Secrets of the Luxor is a 1996 adventure
video game developed by American studio Mojave and published by
Ubi Soft for Macintosh, Windows, and Windows 3.x.
Plot and game-play
The player is an
archaeologist who is exploring an ancient pyramid. Upon discovering a powerful artifact left behind by an ancient civilization, the player must prevent it from being taken by antagonists.
The game features a
point-and-click interface and static 3D rendered graphics.
Production
The game was developed by Mojave, an offshoot of 3D-graphics architects Strata.[2] The hintbook was cowritten by Utah-born Tanya Rizzuti and Adrian Ropp.[3]
Luxor was one of two video game created by Mojave, the other being Sinkha.[4][5]
In 1998, there was a promotion where German iMac buyers could additionally purchase the Play Max iMac Edition 1 with various titles including Luxor.[6]

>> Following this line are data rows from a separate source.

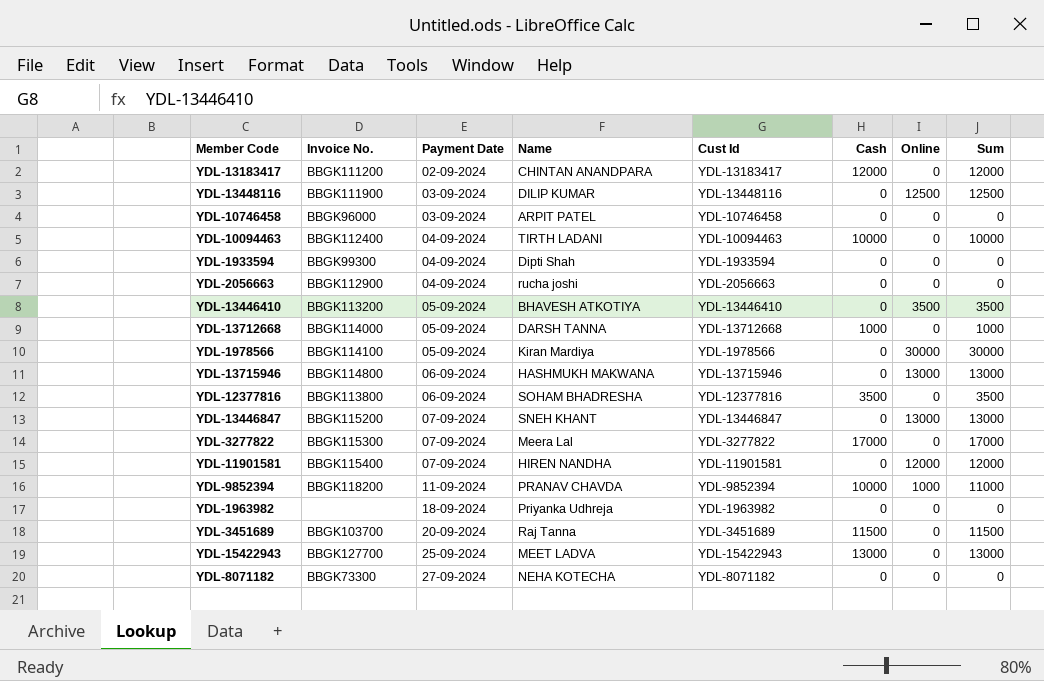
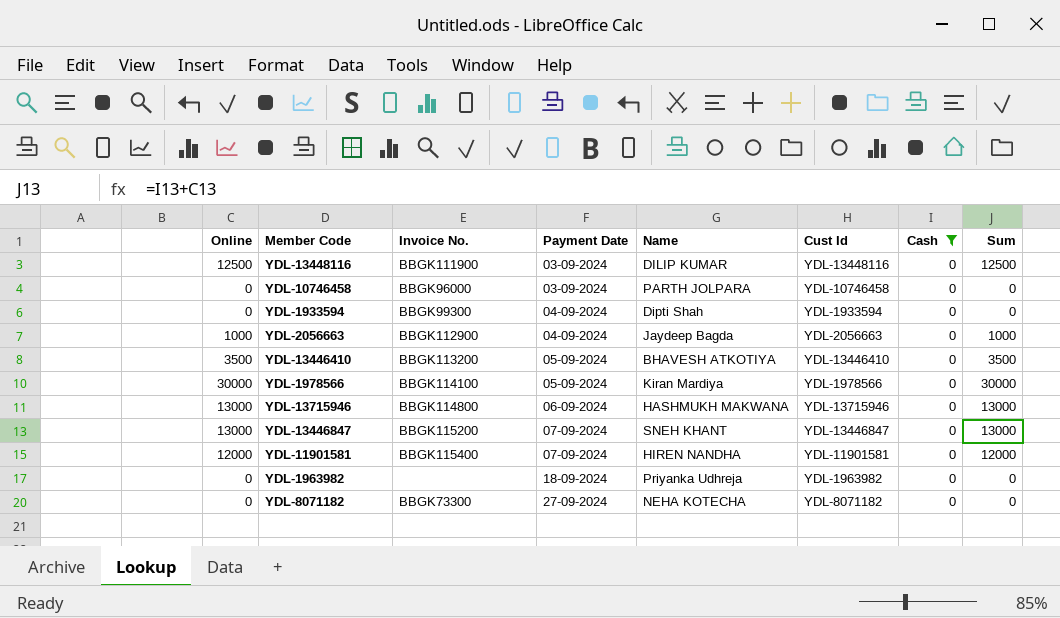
filter: none -> Cash = 0
column Online | position: 7 -> 1
YDL-10746458 | Name: ARPIT PATEL -> PARTH JOLPARA
YDL-2056663 | Online: 0 -> 1000
YDL-2056663 | Name: rucha joshi -> Jaydeep Bagda
YDL-2056663 | Sum: 0 -> 1000

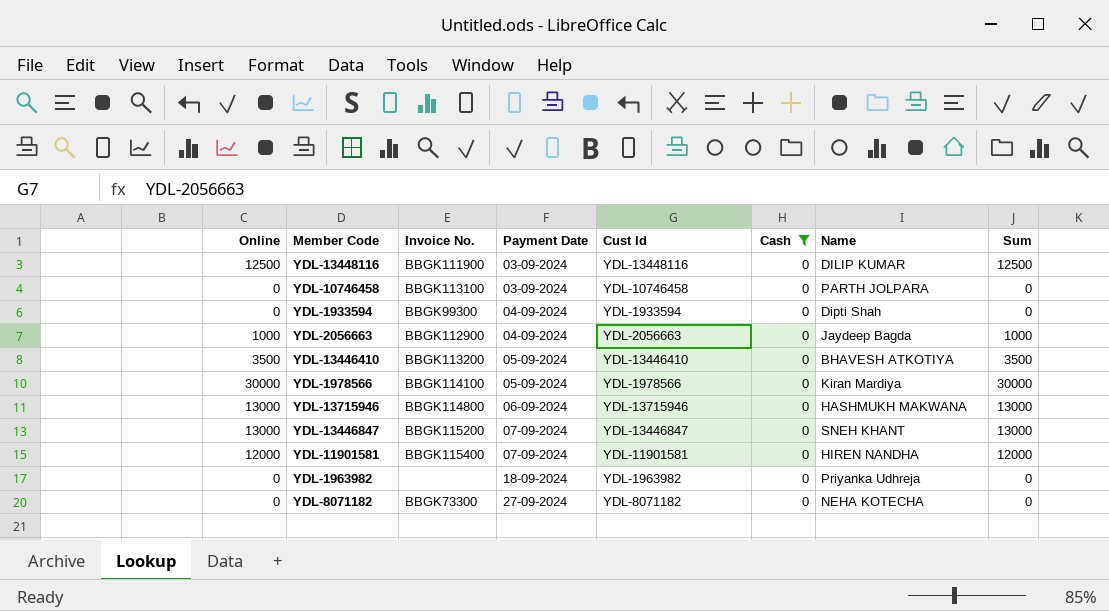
column Name | position: 5 -> 7
YDL-10746458 | Invoice No.: BBGK96000 -> BBGK113100

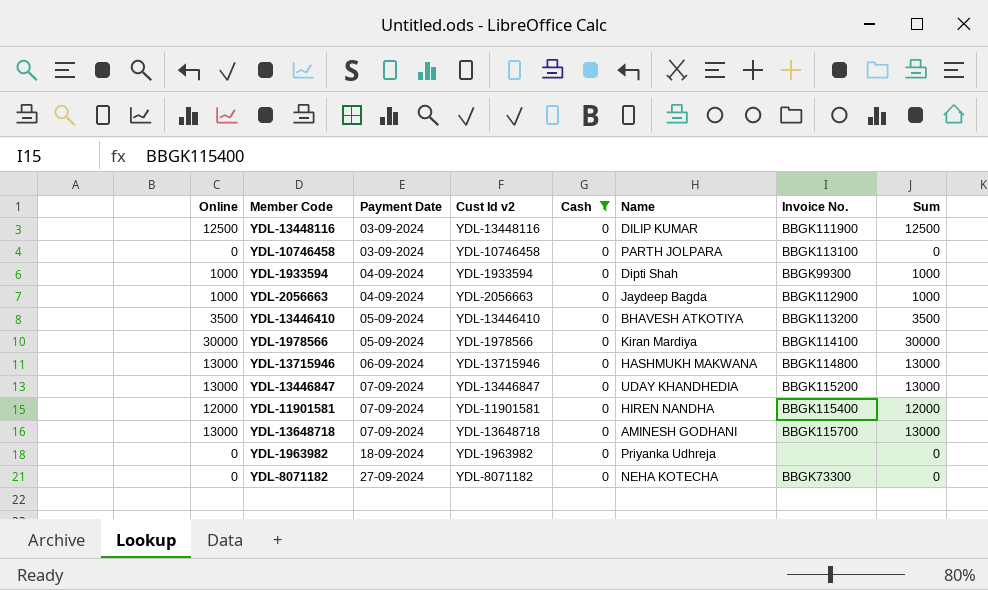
column name: Cust Id -> Cust Id v2
column Invoice No. | position: 3 -> 7
YDL-1933594 | Online: 0 -> 1000
YDL-1933594 | Sum: 0 -> 1000
YDL-13446847 | Name: SNEH KHANT -> UDAY KHANDHEDIA
row YDL-13648718: none -> 13000 | 07-09-2024 | YDL-13648718 | 0 | AMINESH GODHANI | BBGK115700 | 13000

Adventure Gamers felt that the thrilling first third was let down by the remainder of the game.[8] Metzomagic described it as a 'bargain bin purchase'.[9] Tap Repeatedly wrote that while the game was well designed, some of the puzzles seemed to be mind bogglingly hard.[10] Gameboomers appreciated the subtle hits of humour.[11] MacHome liked the " rich plot and exceptional graphics".[12] Eblong wrote that the plot was "cheesy".[13] MacUser's biggest criticism was that "it's so challenging you progress too slowly".[14]The Daily Herald felt that while it was scant on story, its puzzles were too long.[15]Just Adventure described it as "one of the few games to rise above the now-derogatory label of Myst clone".[16]The Age praised the "wonderful 3D-images".[17] MacAddict deemed it visually stunning.[18]